The four bronze horses, porphyry columns and the porphyry reliefs of the
four tetrarchs are all spoils brought to Venice from Constantinople.[19]

These spoils brought back to Venice, and affixed to
the west façade of San Marco, symbolize the dominance of Venetian power in the Mediterranean
with the establishment of the Latin Empire.
Instead of a province and ally of the dominant Byzantine Empire, Venice’s
identity was now the main power in the Mediterranean.

Upon
the return from the East, the Venetians adorned the brick exterior of San Marco
with the spoils from the Crusade, but also with Islamic ornamental motifs.  The Venetian’s ability to maintain a
relationship in two mercantile spheres, Byzantine and Islamic, doubled their
wealth and power in the Mediterranean and Levantine regions, and thus gave them
the means to successfully conquer Constantinople.  The Byzantine spoils, now held on Venetian
soil, symbolized the power of Venice as dominant over the lands and trading
ports of the new Latin Empire.  The Islamic
elements, not physically taken directly from the source dominance over the
Byzantine Empire represent the means by which Venice was truly able to conquer
Constantinople.   The Byzantine
architectural elements which will be examined are the four horses, the porphyry
Tetrarch sculpture and the porphyry columns.
The Islamic elements that will be examined are the Domes,  and the stone grates and arches of the Porta
Sant’ Alipio and the Porta dei Fiori.



[1] Otto Demus, The Church of San Marco in Venice, (Washington: Dumbarton Oaks
Research Library and Collection, Trustees for Harvard University, 1960), 3-4.

[2] John Julius Norwich, A History
of Venice, (New York: Alfred A. Knopf, 1982), 8-9

[3] Ibid., 85.

[4] Ibid., 51.

[5] Donald M. Nicol, Byzantium and Venice A Study in Diplomatic
and Cultural Relations,
(Cambridge: Cambridge University Press, 1988),  61

[6] John Julius Norwich, A History
of Venice, (New York: Alfred A. Knopf, 1982), 77.

[7] Ibid., 83.

[8] Ibid., 31

[9] Ettore Vio, ed.,  The
Basilica of St. Mark in Venice,
(New York: Riverside Book Company Incorporated,
1999), 19.

[10] Domenico Crivellari and Maria Da
Villa Urbani, Basilica Di San Marco, http://www.basilicasanmarco.it/WAI/eng/basilica/architettura/interne/fasi_costrutt.bsm (accessed November 11 2011)

[11]John Julius Norwich, A History of
Venice, (New York: Alfred A. Knopf, 1982), 127.

[12] Jonathan Harris, Byzantium and the Crusades, (London: Hambledon
and London, 2003), 153.

[13] John Julius Norwich, A History
of Venice, (New York: Alfred A. Knopf, 1982), 125.

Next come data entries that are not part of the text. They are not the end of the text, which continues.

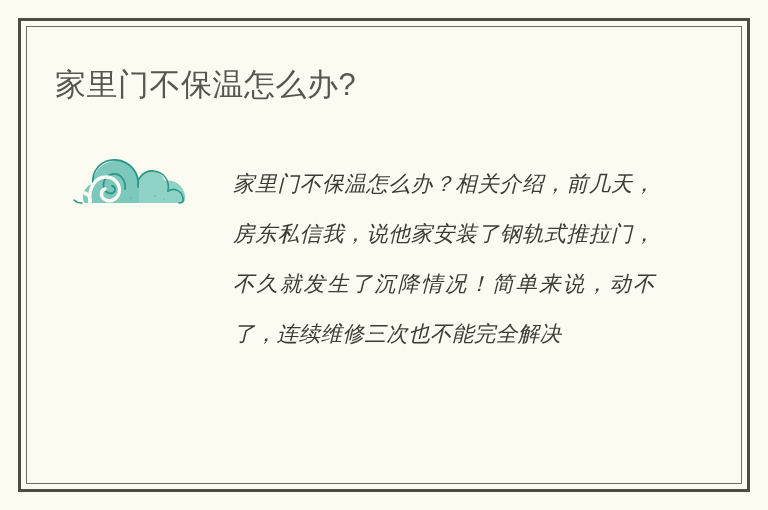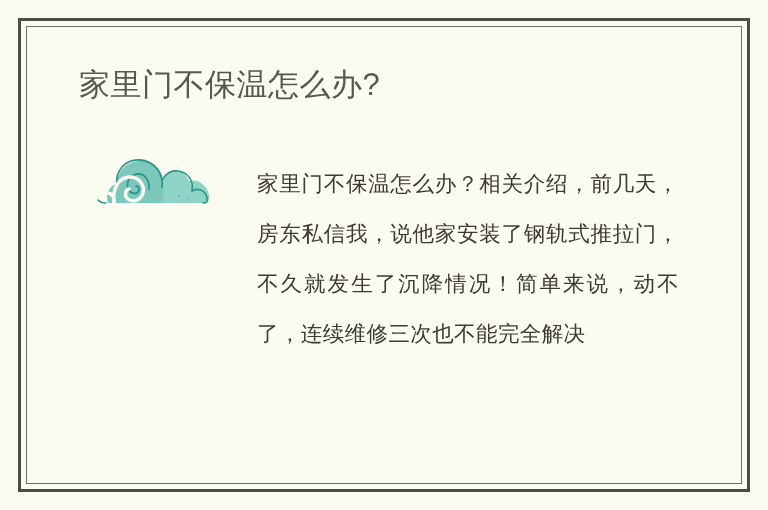--- a/index.html
+++ b/index.html
@@ -38,21 +38,20 @@
   }
 
   
   #article-content {
     position: absolute;
     left: 0;
     top: 0;
     right: 0;
     bottom: 0;
     padding: 1px;
-    margin-left: 24px;
   }
 
   .article-title {
     position: absolute;
     left: 34px;
     top: 43px;
     margin: 0;
     font-family: "Liberation Sans", "DejaVu Sans", sans-serif;
     font-size: 31px;
     font-weight: 400;
@@ -82,20 +81,21 @@
     top: 138px;
     width: 422px;
     margin: 0;
     font-family: "DejaVu Sans", "Liberation Sans", sans-serif;
     font-size: 21.5px;
     line-height: 50px;
     color: #3c3a33;
     text-align: justify;
     text-justify: inter-character;
     letter-spacing: 0.4px;
+    font-style: italic;
     font-weight: 400;
     word-break: break-all;
   }
 </style>
 </head>
 <body>
 
 <div id="article-frame-outer">
   <div id="article-frame-inner"></div>
 

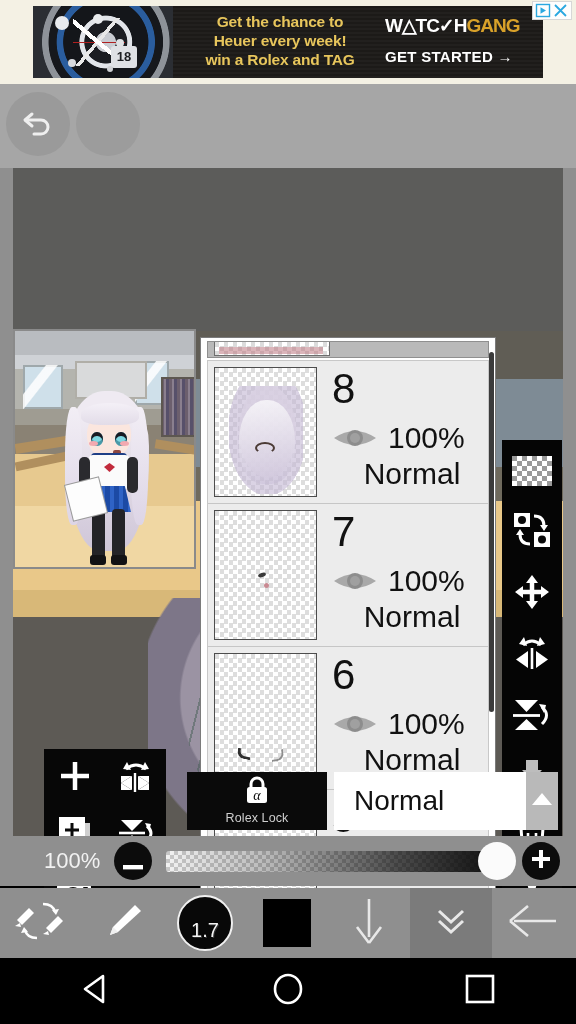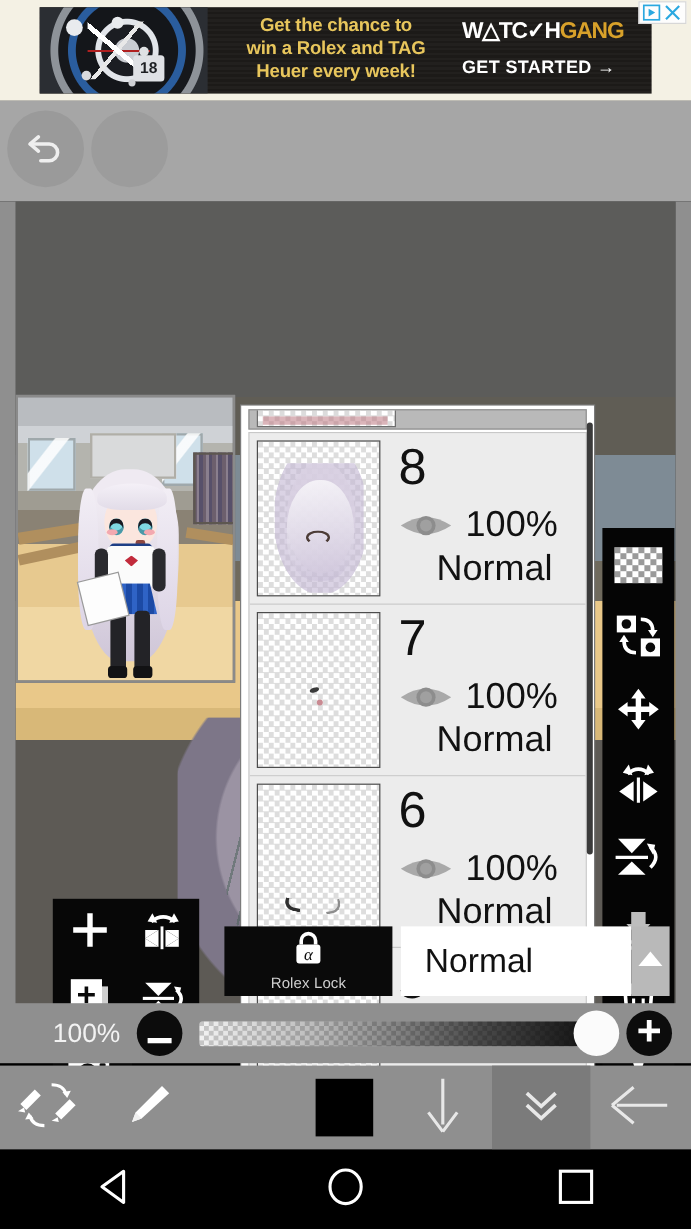--- a/index.html
+++ b/index.html
@@ -252,22 +252,22 @@
 
 <div id="screen">
 
   <div class="ad-bar">
     <div class="ad-inner">
       <div class="ad-watch">
         <div class="ad-28">18</div>
       </div>
       <div class="ad-copy" id="adHead">
           <div>Get the chance to</div>
+          <div>Heuer every week!</div>
           <div>win a Rolex and TAG</div>
-          <div>Heuer every week!</div>
         </div>
       <div class="ad-logo">
         <span>W△TC✓H</span><span class="gang">GANG</span>
       </div>
       <div class="ad-cta">GET STARTED →</div>
     </div>
     <div class="ad-choices">
       <span class="ad-ic">
         <svg width="14" height="13" viewBox="0 0 14 13">
           <rect x="0.5" y="0.5" width="13" height="12" fill="none" stroke="#2aa8e0" stroke-width="1.4"></rect>
@@ -608,20 +608,25 @@
       </span>
     </div>
     <div class="bb-cell" style="left:82px;">
       <span>
         <svg width="44" height="44" viewBox="0 0 44 44">
           <path d="M34 6 L40 12 L17 33 L9 36 L12 28 Z" fill="#fff"></path>
           <path d="M9 36 L12 28 L17 33 Z" fill="#f0f0f0"></path>
         </svg>
       </span>
     </div>
+    <div class="bb-cell" style="left:164px;">
+      <div class="brush-size">
+        <span>1.7</span>
+      </div>
+    </div>
     <div class="bb-cell" style="left:246px;">
       <div class="color-sw"></div>
     </div>
     <div class="bb-cell" style="left:328px;">
       <span>
         <svg width="38" height="48" viewBox="0 0 38 48">
           <path d="M19 2 V40" stroke="#e8e8e8" stroke-width="2.6"></path>
           <path d="M19 46 L31 30 M19 46 L7 30" fill="none" stroke="#e8e8e8" stroke-width="2.6"></path>
         </svg>
       </span>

[14] Donald M. Nicol, Byzantium and Venice A Study in Diplomatic
and Cultural Relations,
(Cambridge: Cambridge University Press, 1988), 128.

[15] Jonathan Harris, Byzantium and the Crusades, (London: Hambledon
and London, 2003), 154.

[16] John Julius Norwich, A History
of Venice, (New York: Alfred A. Knopf, 1982), 141.

[17] Robert of Clari, The Conquest of Constantinople, trans.
Edgar Holmes McNeal, (New York:
Columbia University Press, 1936) 101-102.

[18] Joinville and Villehardouin,
trans. M.RB. Shaw, Chronicles of the
Crusades
, (Baltimore: Penguin Books),92.

[19]
Charles Freeman,  The Horses of St. Mark’s: a Story of Triumph
in Byzantium, Paris and Venice
, (New York: The Overlook Press, 2004) 88-89.